- _Exercise instructions_
Word for word, transcribe the data below from the line with "a standalone application." to the line with "Welcome Page Component", keeping both of those lines.

- _Provided data_
# # # # #

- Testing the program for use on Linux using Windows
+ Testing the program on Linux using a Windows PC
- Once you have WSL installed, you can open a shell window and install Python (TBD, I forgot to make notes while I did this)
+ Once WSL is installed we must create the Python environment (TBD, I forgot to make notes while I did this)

# # # # #

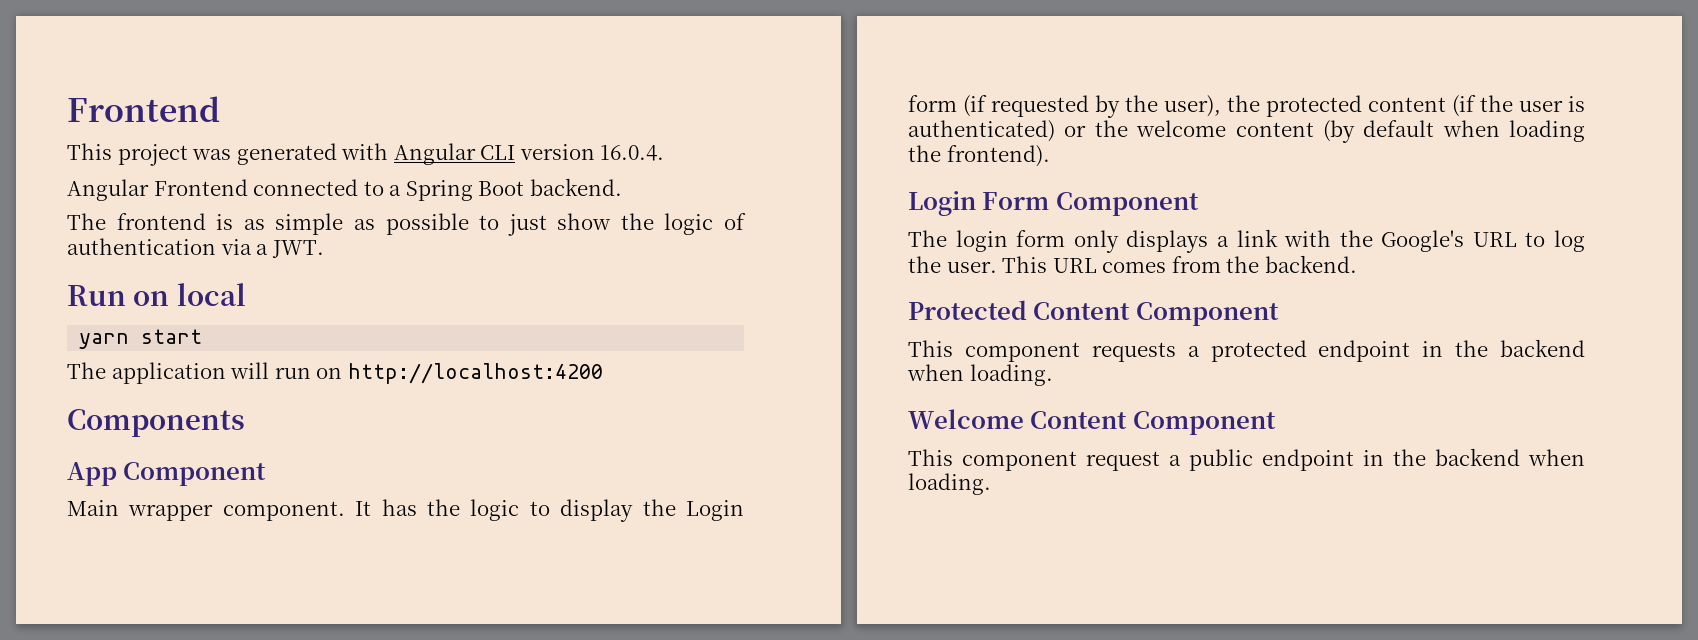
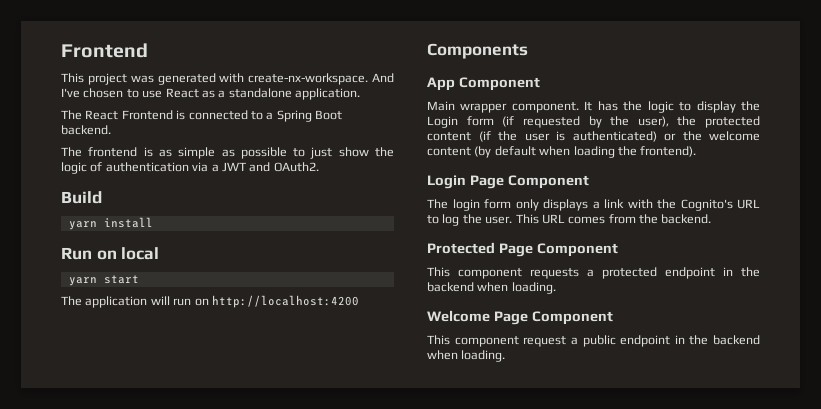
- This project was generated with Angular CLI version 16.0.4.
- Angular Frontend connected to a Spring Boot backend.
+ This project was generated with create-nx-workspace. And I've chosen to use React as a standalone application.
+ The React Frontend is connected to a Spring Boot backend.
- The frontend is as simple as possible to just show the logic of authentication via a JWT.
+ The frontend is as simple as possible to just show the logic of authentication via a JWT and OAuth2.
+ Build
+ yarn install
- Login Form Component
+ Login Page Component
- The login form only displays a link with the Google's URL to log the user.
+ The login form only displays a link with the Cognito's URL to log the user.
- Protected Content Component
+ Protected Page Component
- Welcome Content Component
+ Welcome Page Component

# # # # #

- _Answer section_
+ This project was generated with create-nx-workspace. And I've chosen to use React as a standalone application.
+ The React Frontend is connected to a Spring Boot backend.
- The frontend is as simple as possible to just show the logic of authentication via a JWT.
+ The frontend is as simple as possible to just show the logic of authentication via a JWT and OAuth2.
+ Build
+ yarn install
- Login Form Component
+ Login Page Component
- The login form only displays a link with the Google's URL to log the user.
+ The login form only displays a link with the Cognito's URL to log the user.
- Protected Content Component
+ Protected Page Component
- Welcome Content Component
+ Welcome Page Component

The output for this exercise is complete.